§ WORK TASK
Word for word, please restate each record and pass over the pictures.

Web document revisions

○ ○ ○

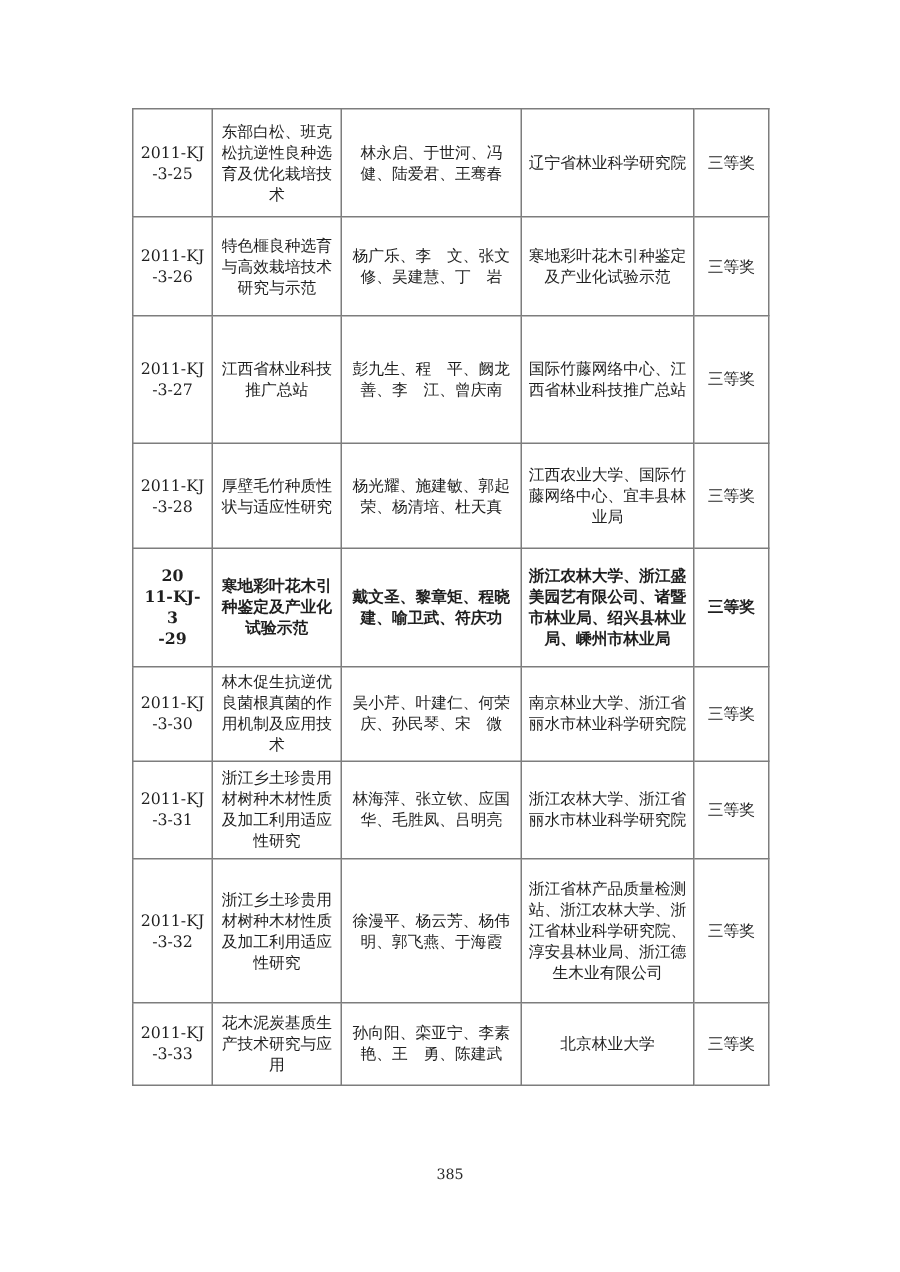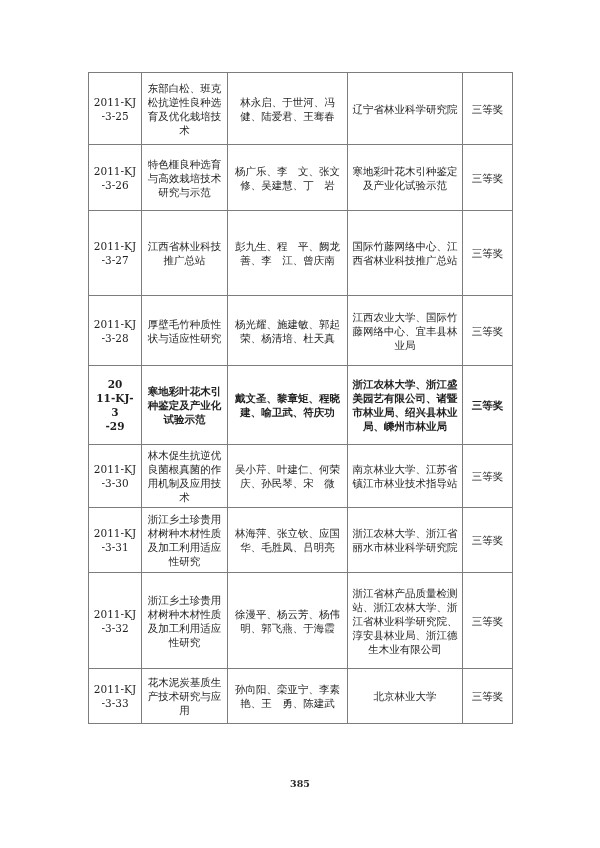"南京林业大学、江苏省镇江市林业技术指导站" td.org-cell { text: 江苏省镇江市林业技术指导站 -> 浙江省丽水市林业科学研究院 }
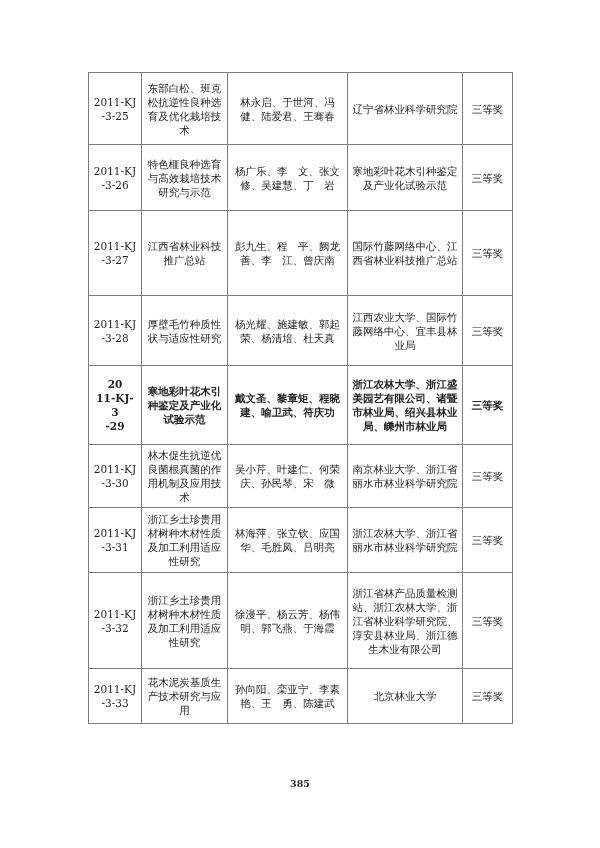"385" .page-number { font-weight: bold -> none }
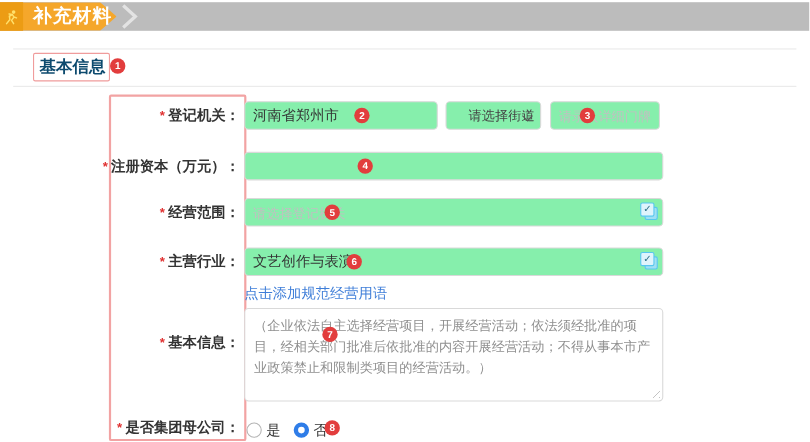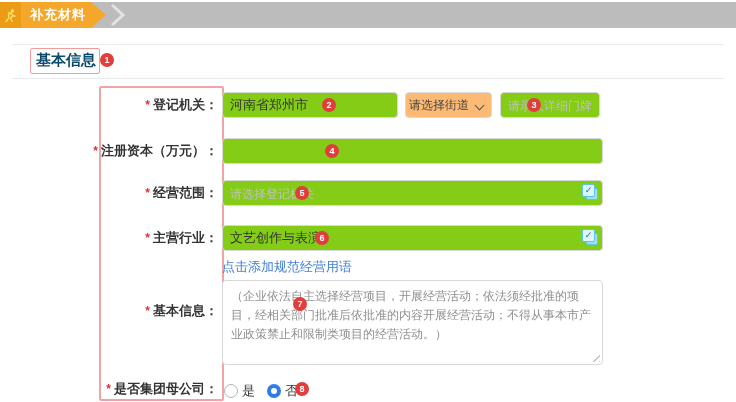"补充材料" .step-label { font-size: 13px -> 17px }
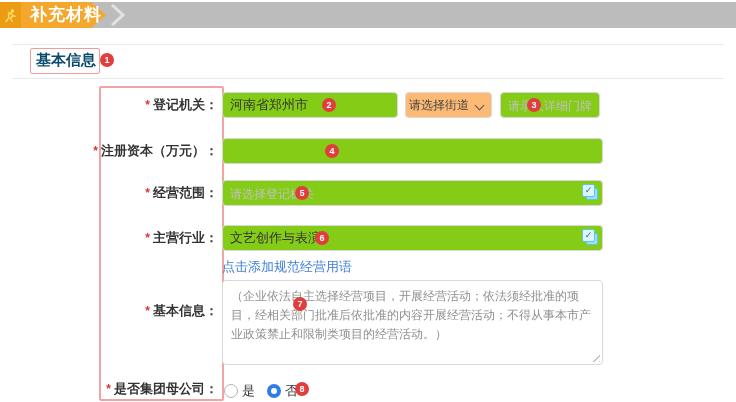"河南省郑州市" .tin { background: #84cc16 -> #86efac }
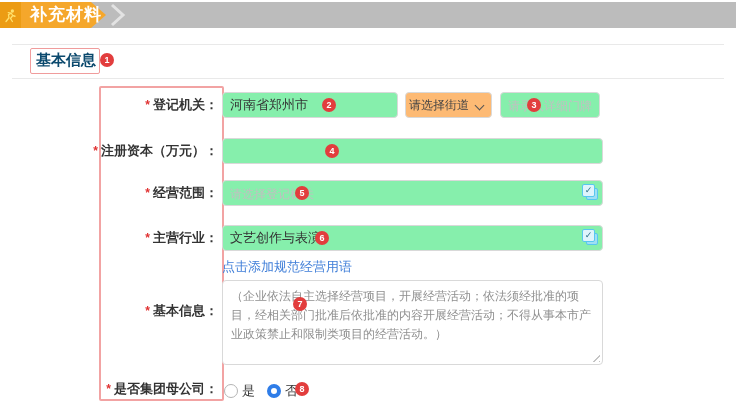"请选择街道" .selbox { background: #fdba74 -> #86efac; padding-left: 3px -> 20px }
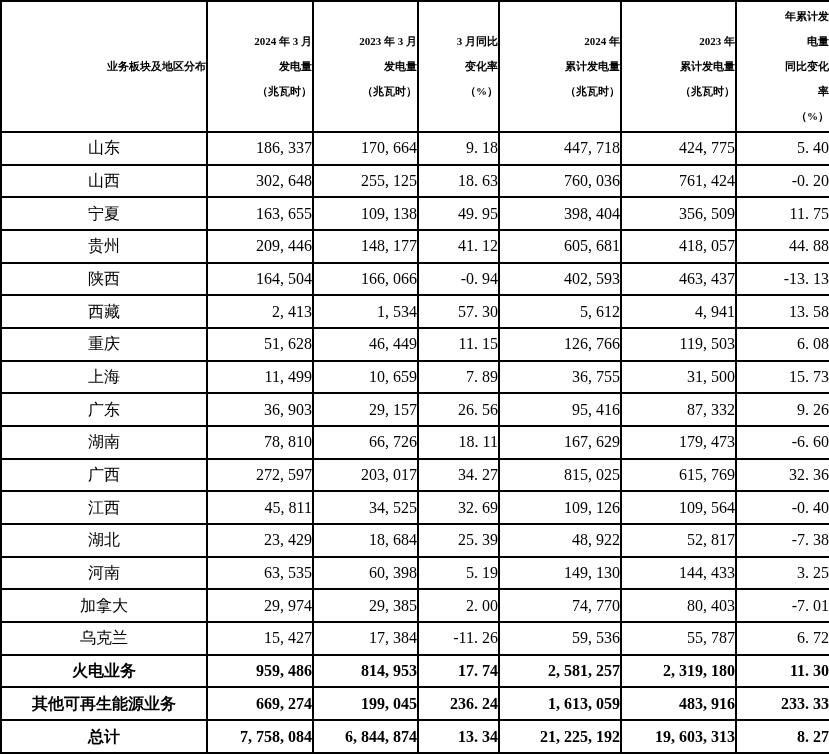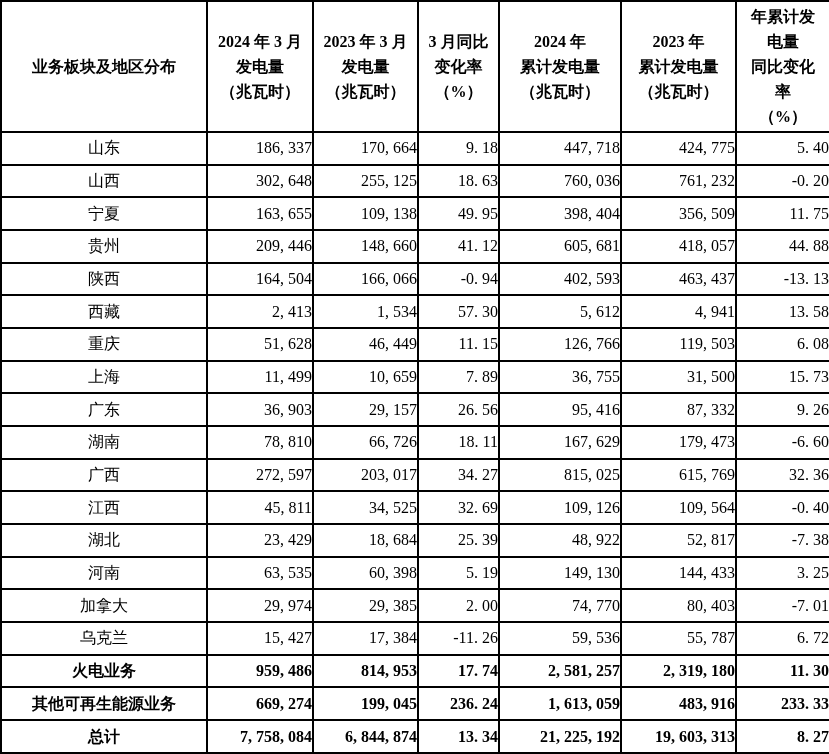"年累计发" table.power-table th { font-size: 16px -> 11px; text-align: center -> right }
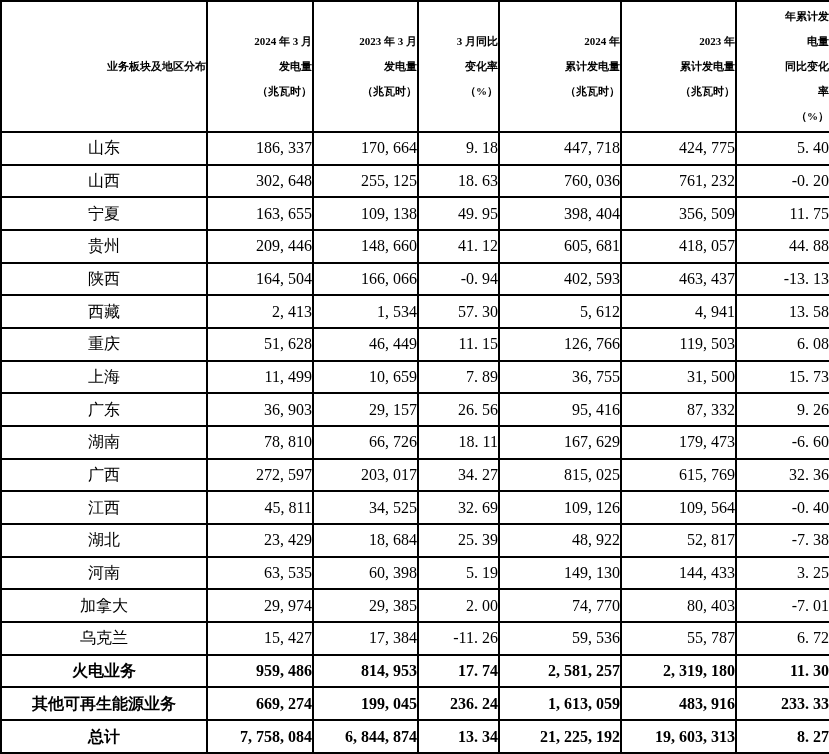"761, 232" td.cell-num { text: 232 -> 424 }
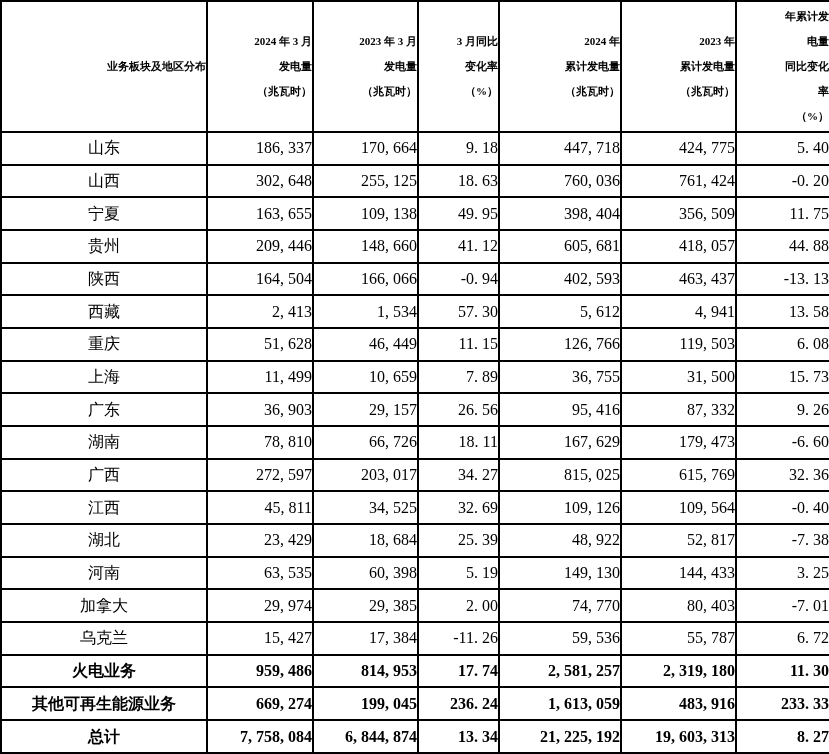"148, 660" td.cell-num { text: 660 -> 177 }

○ ○ ○

§ EXPECTED ANSWER
"南京林业大学、江苏省镇江市林业技术指导站" td.org-cell { text: 江苏省镇江市林业技术指导站 -> 浙江省丽水市林业科学研究院 }
"385" .page-number { font-weight: bold -> none }
"补充材料" .step-label { font-size: 13px -> 17px }
"河南省郑州市" .tin { background: #84cc16 -> #86efac }
"请选择街道" .selbox { background: #fdba74 -> #86efac; padding-left: 3px -> 20px }
"年累计发" table.power-table th { font-size: 16px -> 11px; text-align: center -> right }
"761, 232" td.cell-num { text: 232 -> 424 }
"148, 660" td.cell-num { text: 660 -> 177 }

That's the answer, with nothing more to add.